The province is holding review sessions in mining communities across Ontario to look at the health and safety of workers in the mining sector.
In Sudbury, the first day of the talks heard mostly from organized labour representatives. Much of the discussions focused on the internal responsibility system — also called the "IRS".
The system is supposed to hold everyone accountable — right up to the president — to report health and safety violations and to problem-solve to make workplaces safer.
However, a Steelworkers representative told the hearing the system breaks down when there’s a disagreement over whether something is safe or not.
Myles Sullivan said workers may also be nervous about reporting a safety issue for fear of reprisal, and added the system didn’t work in the deaths of two men in a run of muck at Vale’s Frood-Stobie mine in 2011.
“Absolutely, there was a failure of the IRS there unfortunately,” he said.
“That’s why it’s so important for workers to be trained on it [and] for supervisors to be trained on it, believe in it, use it and make it work.”
The chair of the committee, George Gritziotis, said the IRS is the common thread through many of the issues that his committee is working on. He added he doesn’t want to associate its breakdown with any particular incident.

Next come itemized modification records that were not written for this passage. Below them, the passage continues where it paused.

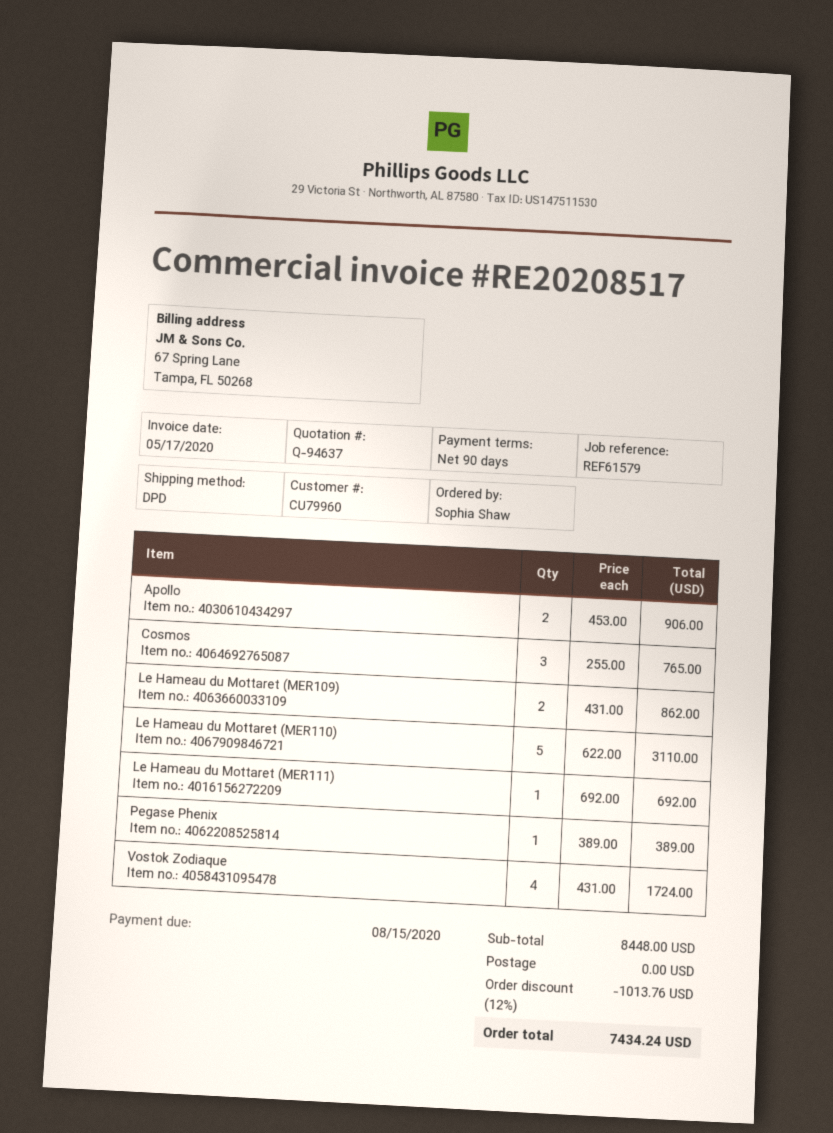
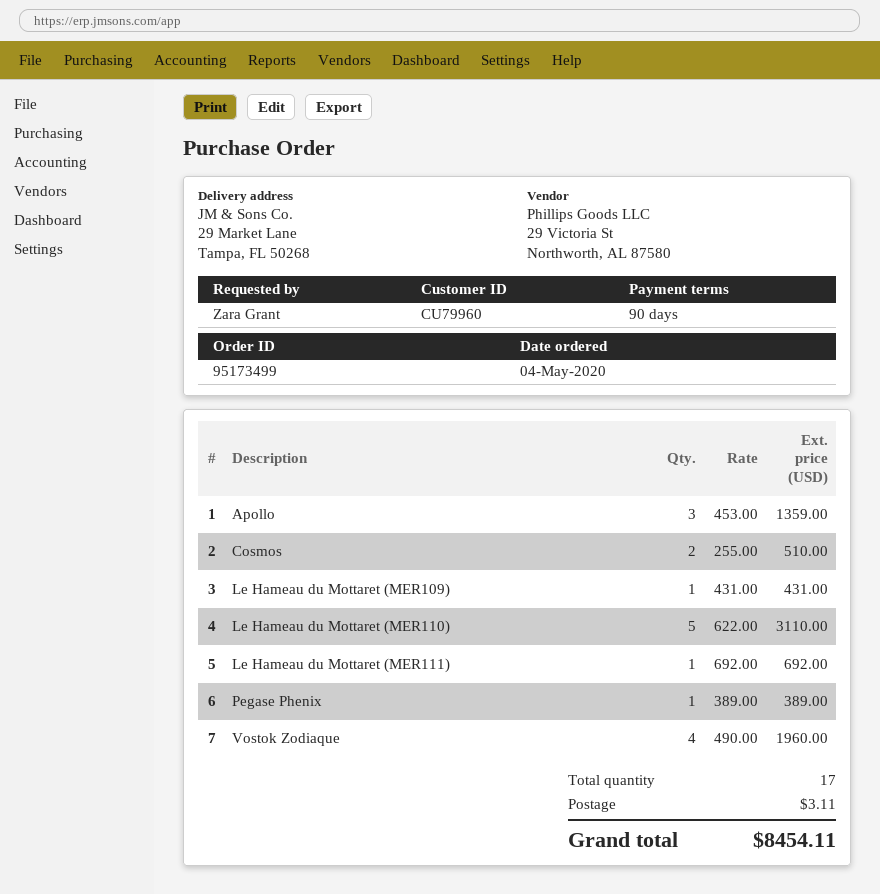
ordered by: Sophia Shaw -> Zara Grant
Apollo: 2 x 453.00 = 906.00 -> 3 x 453.00 = 1359.00
Cosmos: 3 x 255.00 = 765.00 -> 2 x 255.00 = 510.00
Le Hameau du Mottaret (MER109): 2 x 431.00 = 862.00 -> 1 x 431.00 = 431.00
Vostok Zodiaque: 4 x 431.00 = 1724.00 -> 4 x 490.00 = 1960.00
discount: 12% = 1013.76 -> none
shipping: 0.00 -> 3.11
total: 7434.24 -> 8454.11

“IRS is about how you know … supervisors, workers and co-workers are all ensuring that their health and welfare and safety in the workplace is taken care of,” he said.
‘Weren’t aware of it’
Meanwhile, beyond talks of safety, Sullivan said he felt the hearings weren’t publicized well enough. He also said he knows of some people who were turned away.

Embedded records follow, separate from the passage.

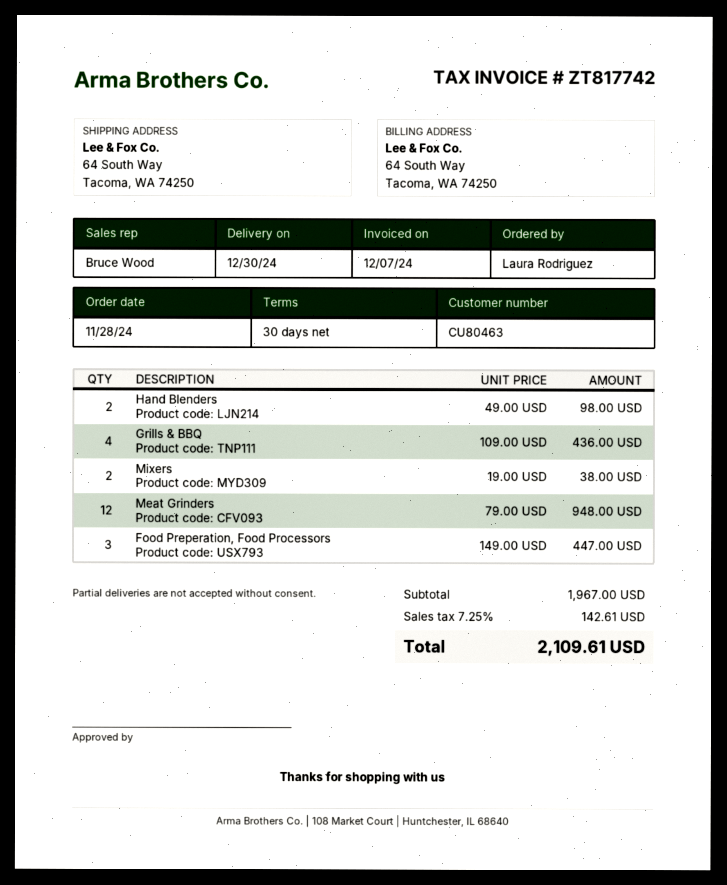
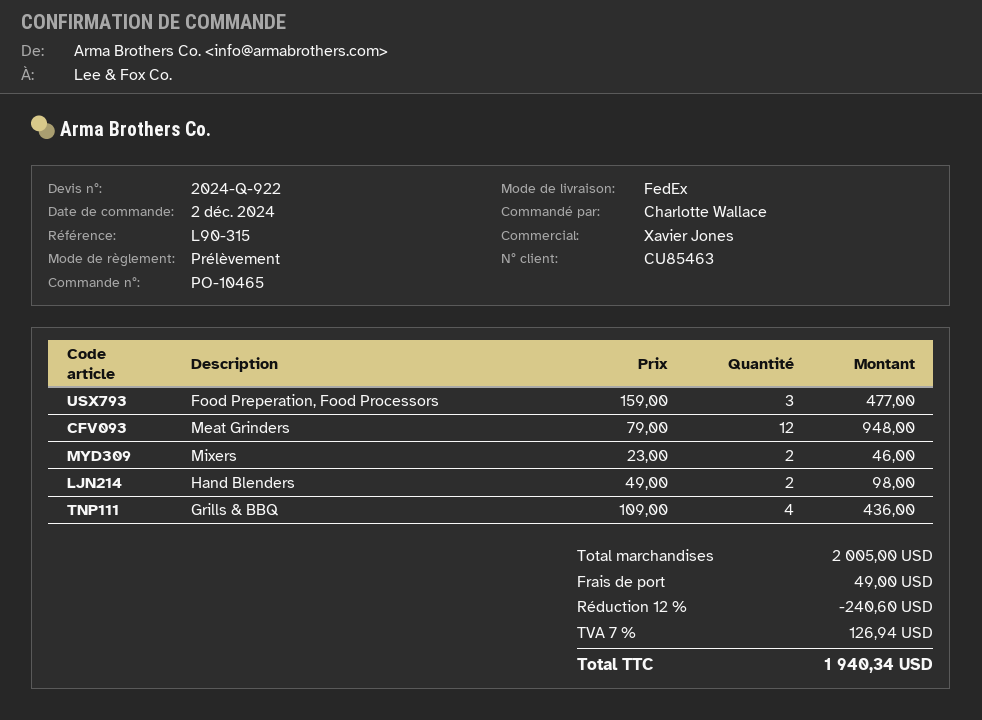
order date: 2024-11-28 -> 2024-12-02
customer number: CU80463 -> CU85463
ordered by: Laura Rodriguez -> Charlotte Wallace
sales rep: Bruce Wood -> Xavier Jones
Mixers: 2 x 19.00 = 38.00 -> 2 x 23.00 = 46.00
Food Preperation, Food Processors: 3 x 149.00 = 447.00 -> 3 x 159.00 = 477.00
subtotal: 1967.00 -> 2005.00
discount: none -> 12% = 240.60
shipping: none -> 49.00
tax: 7.25% = 142.61 -> 7% = 126.94
total: 2109.61 -> 1940.34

“There may be a lot of people, especially in Kirkland Lake and Timmins that didn’t have a chance to come out to voice their concerns and ideas and thoughts because they weren’t aware of it,” he said.

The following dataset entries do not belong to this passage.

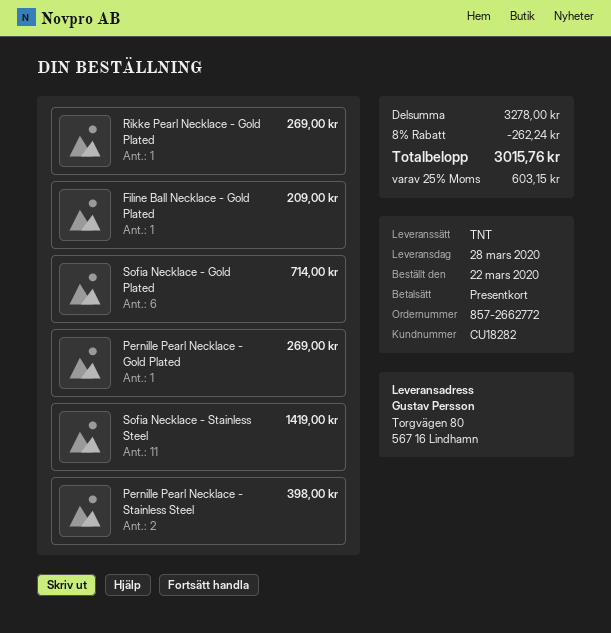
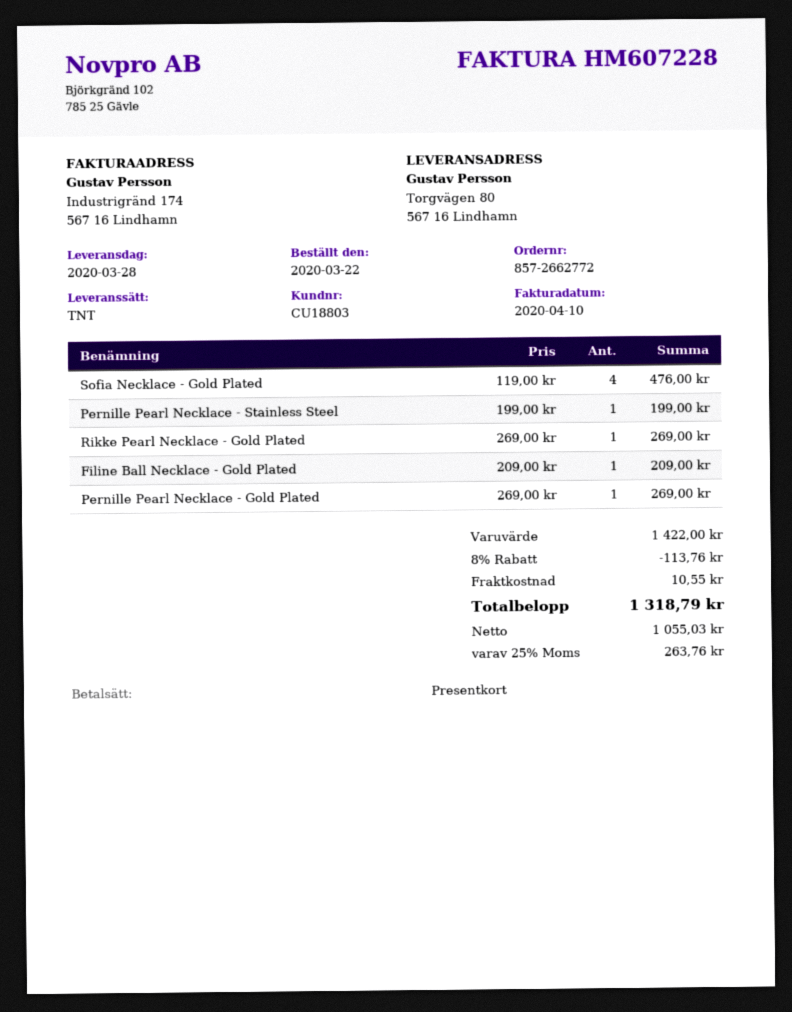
customer number: CU18282 -> CU18803
Sofia Necklace - Gold Plated: 6 for 714.00 -> 4 for 476.00
Sofia Necklace - Stainless Steel: 11 for 1419.00 -> none
Pernille Pearl Necklace - Stainless Steel: 2 for 398.00 -> 1 for 199.00
subtotal: 3278.00 -> 1422.00
discount: 8% = 262.24 -> 8% = 113.76
shipping: none -> 10.55
tax: 25% = 603.15 -> 25% = 263.76
total: 3015.76 -> 1318.79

Sullivan acknowledged he thought the first day of hearings in Sudbury went well, but said he would have liked to have seen some mine managers in addition to labour officials.
Gritziotis said he was puzzled by Sullivan’s comment that some people were turned away, adding if it was a communications gap, it would be looked into.
Gritziotis said anyone is welcome to speak, and submissions can be accepted over the phone or informally over a cup of coffee if the person doesn't want to speak publicly.
The second hearing takes place in Sudbury on Thursday at 2:30 p.m. at the downtown library branch.